The size of an OBDD (i.e., the number of nodes in the OBDD, and hence the complexity of its manipulation and memory consumption) depends strongly on the variable order. Therefore, in many OBDD applications, dynamic variable reordering is used to modify the variable order, and thus reduce the size, of the OBDD in the course of the application.
One commonly-used method for OBDD reordering is “sifting,” as described by Rudell in “Dynamic Variable Ordering for Ordered Binary Decision Diagrams,” Proceedings of the IEEE International Conference on Computer-Aided Design (Santa Clara, Calif., 1993), pages 42–47, which is incorporated herein by reference. Sifting makes use of the fact that swapping the order of two adjacent variables in the OBDD affects only the nodes of the OBDD in the corresponding rows of the graph. The sifting algorithm seeks an optimal position for a selected variable in the OBDD by swapping the corresponding row up and down over the entire graph while the positions of all other variables remain fixed. After the variable has traversed all possible positions, the optimal position is identified, and the variable is swapped back to that position. The procedure is then repeated to optimize the positions of other variables.

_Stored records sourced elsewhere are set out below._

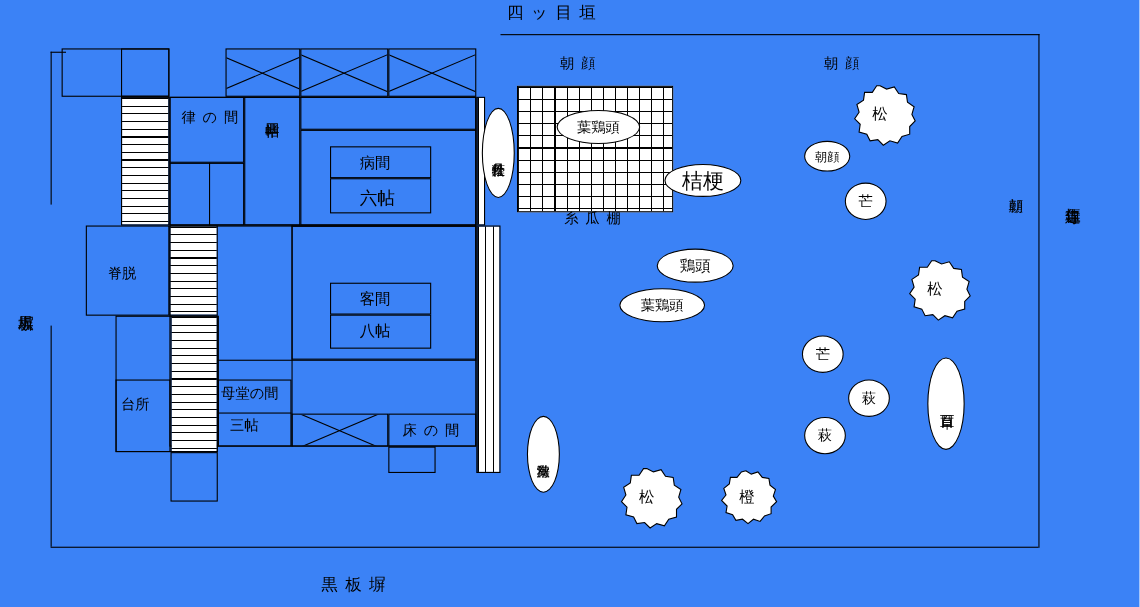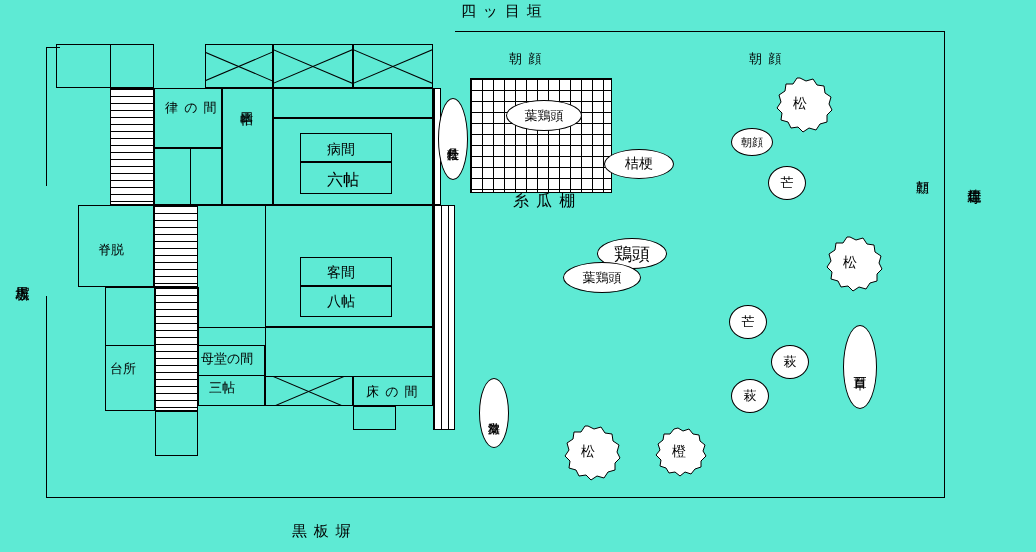--- a/index.html
+++ b/index.html
@@ -1,17 +1,17 @@
 <!DOCTYPE html>
 <html lang="ja"><head>
 <meta charset="utf-8">
 <style>
   html,body{margin:0;padding:0;background:#ffffff;}
   body{font-family:"DejaVu Sans","Liberation Sans",sans-serif;}
-  #stage{position:relative;width:1036px;height:552px;background:#5eead4;overflow:hidden;}
+  #stage{position:relative;width:1036px;height:552px;background:#3b82f6;overflow:hidden;}
   .lbl{position:absolute;color:#000;white-space:nowrap;line-height:1;}
   .vlbl{position:absolute;color:#000;writing-mode:vertical-rl;text-orientation:upright;line-height:1;}
   .rect{position:absolute;border:1px solid #000;box-sizing:border-box;}
   .line-h{position:absolute;background:#000;height:1px;}
   .line-v{position:absolute;background:#000;width:1px;}
   .oval{position:absolute;border:1px solid #000;border-radius:50%;box-sizing:border-box;background:#fff;
         display:flex;align-items:center;justify-content:center;color:#000;}
   .xbox{position:absolute;border:1px solid #000;box-sizing:border-box;overflow:hidden;}
   .xbox:before,.xbox:after{content:"";position:absolute;left:-10%;top:50%;width:120%;height:1px;background:#000;}
   .xbox:before{transform:rotate(23deg);transform-origin:center;}
@@ -102,33 +102,33 @@
   <div class="line-h" style="left:265px;top:205px;width:168px;"></div>
   <div class="line-h" style="left:198px;top:327px;width:235px;"></div>
   <div class="line-v" style="left:265px;top:205px;height:201px;"></div>
   <div class="line-v" style="left:198px;top:287px;height:119px;"></div>
   <div class="rect" style="left:353px;top:406px;width:43px;height:24px;"></div>
 
   <div class="stripe-v" style="left:433px;top:205px;width:22px;height:225px;"></div>
   <div class="stripe-v" style="left:433px;top:88px;width:8px;height:117px;"></div>
 
   <div class="hatchbox" style="left:470px;top:78px;width:142px;height:115px;"></div>
-  <div class="lbl" style="left:513px;top:193px;font-size:16px;letter-spacing:1px;">糸 瓜 棚</div>
+  <div class="lbl" style="left:513px;top:193px;font-size:13px;letter-spacing:1px;">糸 瓜 棚</div>
 
   <div class="lbl" style="left:509px;top:52px;font-size:13px;letter-spacing:1px;">朝 顔</div>
   <div class="lbl" style="left:749px;top:52px;font-size:13px;letter-spacing:1px;">朝 顔</div>
   <div class="vlbl" style="left:916px;top:170px;font-size:13px;">朝顔</div>
 
   <div class="oval" style="left:506px;top:100px;width:76px;height:31px;font-size:13px;">
     <span>葉鶏頭</span>
   </div>
-  <div class="oval" style="left:604px;top:149px;width:70px;height:30px;font-size:14px;">
+  <div class="oval" style="left:604px;top:149px;width:70px;height:30px;font-size:19px;align-items:flex-end;">
     <span>桔梗</span>
   </div>
-  <div class="oval" style="left:597px;top:238px;width:70px;height:31px;font-size:18px;">
+  <div class="oval" style="left:597px;top:226px;width:70px;height:31px;font-size:14px;">
     <span>鶏頭</span>
   </div>
   <div class="oval" style="left:563px;top:262px;width:78px;height:31px;font-size:13px;">
     <span>葉鶏頭</span>
   </div>
   <div class="oval" style="left:731px;top:128px;width:42px;height:28px;font-size:11px;">
     <span>朝顔</span>
   </div>
   <div class="oval" style="left:768px;top:166px;width:38px;height:34px;font-size:13px;">
     <span>芒</span>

Other OBDD reordering methods attempt to perform variable reordering over a selected subset or block of the variables. For example Song and Chang describe what they call a “distributed reordering algorithm,” in “A Variable Reordering Method for Fast Optimization of Binary Decision Diagrams,” Proceedings of the Fifth Asian Test Symposium ATS'97 (IEEE, 1997), pages 228–233, which is incorporated herein by reference. The algorithm attempts to reduce optimization time by selecting a subset of the variables, which are not adjacent to one another, and exchanging the positions of the variables in the subset. As another example, Meinel and Slobodova describe a block-restricted sifting strategy in “Speeding Up Variable Reordering of OBDDs,” Proceedings of the International Conference on Computer Design (1997), pages 338–343, which is also incorporated herein by reference. This algorithm uses Rudell's sifting method, but restricts it to certain selected blocks of variables.